Europäische Langzeitstudie: Sexualmoral im Wandel

Universität Köln

Köln. Die Sexual- und Familienmoral der Europäer hat sich nach einer Studie in den vergangenen 20 Jahren stark verändert. Dagegen blieben die Normvorstellungen bezüglich Eigentum und staatsbürgerlichen Pflichten weitgehend gleich, wie Sozialwissenschaftler der Universität Köln bei der Vorstellung der international angelegten Wertestudie mitteilten.

In einer Langzeitstudie wurde zwischen den Jahren 1981 und 1999 untersucht, welche Werte in Europa gelten. Wo sind die Gemeinsamkeiten und die Unterschiede zwischen einzelnen europäischen Ländern? Das wollte ein internationales Forscherteam wissen und hat eine europaweite Wertestudie durchgeführt. So wollten die Wissenschaftler erkennen, was den Menschen in den 34 teilnehmenden Ländern wichtig ist und was nicht, welche sexuellen und bürgerlichen Moralvorstellungen in den Ländern vorherrschen und welchen Stellenwert die Religion im Leben der Bürger hat. Dazu wurden rund 1000 Einwohner pro Land dreimal befragt, so sind die Wissenschaftler in der Lage, sowohl die Länder untereinander als auch die moralische Entwicklung der Menschen in den vergangenen 20 Jahren zu vergleichen.

"Ich glaube nicht, dass es so eine Studie schon mal gab“, sagte Pieter Drenth, Vorsitzender der Stiftung der Wertestudie. Die Werte der Menschen zu kennen sei wichtig, weil eine europäische Zusammenarbeit über eine politische und wirtschaftliche hinausgehen müsse. Nach der Studie könne man nicht mehr pauschal sagen, dass in Deutschland ein Werteverfall stattfinde. Das müsse differenzierter betrachtet werden, meint Drenth.

Während moralische Normen im Bereich von Sexualität und Familie in den vergangenen Jahren ins Wanken geraten seien, wären bürgerliche Normen recht konstant geblieben. So halte die Mehrheit der Befragten Steuerhinterziehung, Bestechung von Beamten oder eine Spritztour im gestohlenen Wagen für absolut unzulässig. Dagegen habe sich die Einstellung gegenüber Homosexualität, Scheidung oder Abtreibung deutlich gelockert. Im Bereich Sexualität und Familie sei eine klare Tendenz zu mehr Liberalität und Freizügigkeit festzustellen. Diese Moralvorstellungen seien beim Übergang zur Dienstleistungsgesellschaft in allen Ländern wesentlich stärker unter Druck geraten als die "klassischen bürgerlichen Tugenden".

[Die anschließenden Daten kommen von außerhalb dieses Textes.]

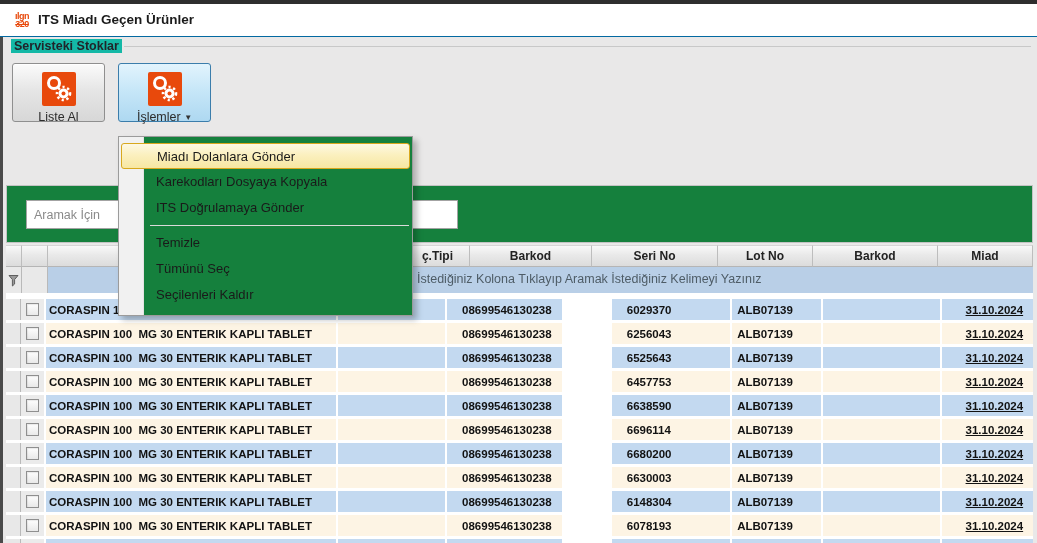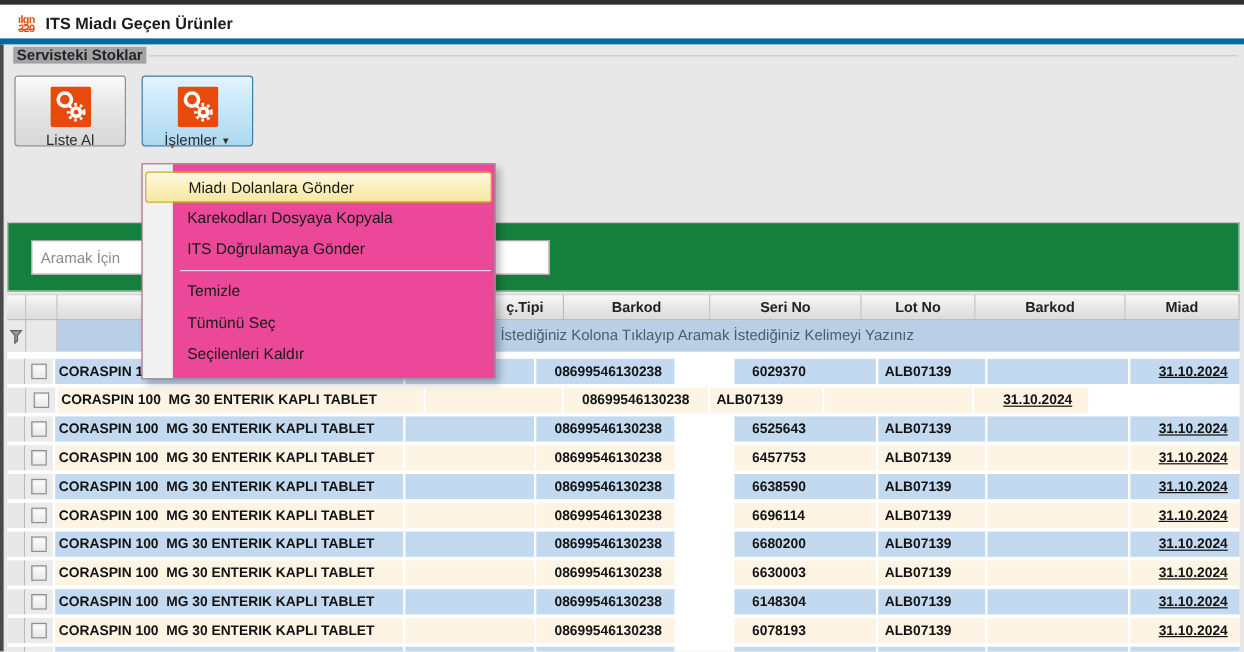--- a/index.html
+++ b/index.html
@@ -4,27 +4,27 @@
 <style>
   * { margin:0; padding:0; box-sizing:border-box; }
   html,body { width:1037px; height:543px; overflow:hidden; }
   body {
     position:relative;
     font-family:"Liberation Sans", sans-serif;
     background:#e9e8e8;
   }
   
   .top-strip { position:absolute; left:0; top:0; width:1037px; height:4px; background:#2e2e2e; }
-  .titlebar { position:absolute; left:0; top:4px; width:1037px; height:33px; background:#ffffff; border-bottom:5px solid #0369a1;padding-left:28px; }
+  .titlebar { position:absolute; left:0; top:4px; width:1037px; height:33px; background:#ffffff; border-bottom:1px solid #0369a1;padding-left:28px; }
   .logo { position:absolute; left:8px; top:4px; width:28px; height:26px; color:#e8490c; font-weight:bold; font-size:9px; line-height:8px; letter-spacing:-0.5px; text-align:center; padding-top:4px; }
   .logo .l2 { text-decoration:line-through; }
   .title-text { position:absolute; left:38px; top:8px; font-size:13.5px; font-weight:bold; color:#1b1b1b; }
   .left-border { position:absolute; left:0; top:37px; width:3px; height:506px; background:#4a4a4a; }
   
-  .gb-label { position:absolute; left:11px; top:39px; font-size:12.5px; font-weight:bold; color:#20242a; background:#a3a3a3; padding:0 3px; z-index:2; }
+  .gb-label { position:absolute; left:11px; top:39px; font-size:12.5px; font-weight:bold; color:#20242a; background:#14b8a6; padding:0 3px; z-index:2; }
   .gb-line { position:absolute; left:124px; top:46px; width:907px; height:1px; background:#c8c8c8; }
   
   .tool-btn { position:absolute; top:63px; width:93px; height:59px; border-radius:3px; text-align:center; cursor:default; }
   .btn-gray { left:12px; border:1px solid #8f8f8f; background:linear-gradient(#fbfbfb,#e6e6e6 45%,#d7d7d7); box-shadow:inset 0 1px 0 #fff; }
   .btn-blue { left:118px; border:1px solid #3b7dab; background:linear-gradient(#e2f4fd,#c7e7f8 45%,#aed8f1); }
   .tool-btn .ic { display:block; margin:8px auto 4px auto; }
   .tool-btn .lbl { font-size:12.5px; color:#2c2c2c; }
   .dd-arrow { font-size:8px; color:#333; vertical-align:1px; }
   
   .search-panel { position:absolute; left:6px; top:185px; width:1027px; height:58px; background:#15803d; border:1px solid #c3c3c3; }
@@ -50,21 +50,21 @@
   .row.blue .bgc { background:#c3d9f0; }
   .row.cream .bgc { background:#fdf4e4; }
   .c2.cell { padding-left:3px; }
   .c4.cell { padding-left:15px; }
   .c5.cell { padding-left:15px;margin-left:48px; }
   .c6.cell { padding-left:5px; }
   .c8.cell { padding-left:24px;text-decoration:underline; }
   .serial-clip { display:inline-block; width:47px; overflow:hidden; white-space:pre; }
   .checkbox { width:13px; height:13px; border:1px solid #8f8f8f; background:linear-gradient(#fefefe,#e9e9e9); box-shadow:inset 1px 1px 1px rgba(0,0,0,0.08); }
   
-  .menu { position:absolute; left:118px; top:136px; width:295px; height:180px; background:#ec4899; border:1px solid #9b9b9b; box-shadow:4px 4px 6px rgba(0,0,0,0.25); z-index:10; }
+  .menu { position:absolute; left:118px; top:136px; width:295px; height:180px; background:#15803d; border:1px solid #9b9b9b; box-shadow:4px 4px 6px rgba(0,0,0,0.25); z-index:10; }
   .menu-gutter { position:absolute; left:0; top:0; width:25px; height:100%; background:#f1f1f1; border-right:1px solid #e3e3e3; }
   .menu-items { position:relative; padding-top:6px; }
   .menu-item { height:26px; line-height:25px; padding-left:37px; font-size:13px; color:#1a1a1a; position:relative; }
   .menu-item.hl { background:linear-gradient(#fdf8e3,#fbf0bf 45%,#f7e7a2); border:1px solid #d8a81e; border-radius:3px; margin:0 2px; padding-left:35px; }
   .menu-sep { height:0; border-top:1px solid #dadada; margin:4px 3px 4px 31px; }
 </style>
 </head>
 <body>
 
 <div class="top-strip"></div>
@@ -139,20 +139,21 @@
         <div class="cell c6 bgc">ALB07139</div>
         <div class="cell c7 bgc"></div>
         <div class="cell c8 bgc">31.10.2024</div>
       </div>
       <div class="row cream">
         <div class="cell c0"></div>
         <div class="cell c1"><div class="checkbox"></div></div>
         <div class="cell c2 bgc">CORASPIN 100  MG 30 ENTERIK KAPLI TABLET</div>
         <div class="cell c3 bgc"></div>
         <div class="cell c4 bgc">08699546130238</div>
+        <div class="cell c5 bgc"><span class="serial-clip">6256043</span></div>
         <div class="cell c6 bgc">ALB07139</div>
         <div class="cell c7 bgc"></div>
         <div class="cell c8 bgc">31.10.2024</div>
       </div>
       <div class="row blue">
         <div class="cell c0"></div>
         <div class="cell c1"><div class="checkbox"></div></div>
         <div class="cell c2 bgc">CORASPIN 100  MG 30 ENTERIK KAPLI TABLET</div>
         <div class="cell c3 bgc"></div>
         <div class="cell c4 bgc">08699546130238</div>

Zwischen den Ländern lassen sich gerade in Sachen Sexualität grosse Unterschiede feststellen: Dänemark zum Beispiel erwies sich als sehr freizügiges Land, die Bewohner der Insel Malta scheinen genau das Gegenteil zu sein.

Gottesglaube und Kirchgang

Auch die Annahme, dass in Europa eine Verweltlichung stattfinde, weil die Zahl der Kirchgänger sinke, sollte nach der Wertestudie überdacht werden. Der Kölner Sozialwissenschaftler Professor Wolfgang Jagodzinski, der an dem Projekt mitwirkte, interpretiert die deutschen Zahlen so, dass es zwar Unterschiede zwischen den Generationen gebe, doch dass seit 1981 in den jüngeren Generationen eine leichte Erhöhung derjenigen festzustellen sei, denen Gott wichtig ist.

Die Religiosität nahm jedoch in allen europäischen Ländern deutlich ab. Je niedriger die Häufigkeit des Kirchgangs in einem Land ist, umso weniger wichtig ist der Bevölkerung Gott, wie Jagodzinski sagte. Dabei münde sinkende Kirchenbindung nur selten in kämpferischen Atheismus. Das Ergebnis schwindenden Glaubens sei vielmehr Gleichgültigkeit.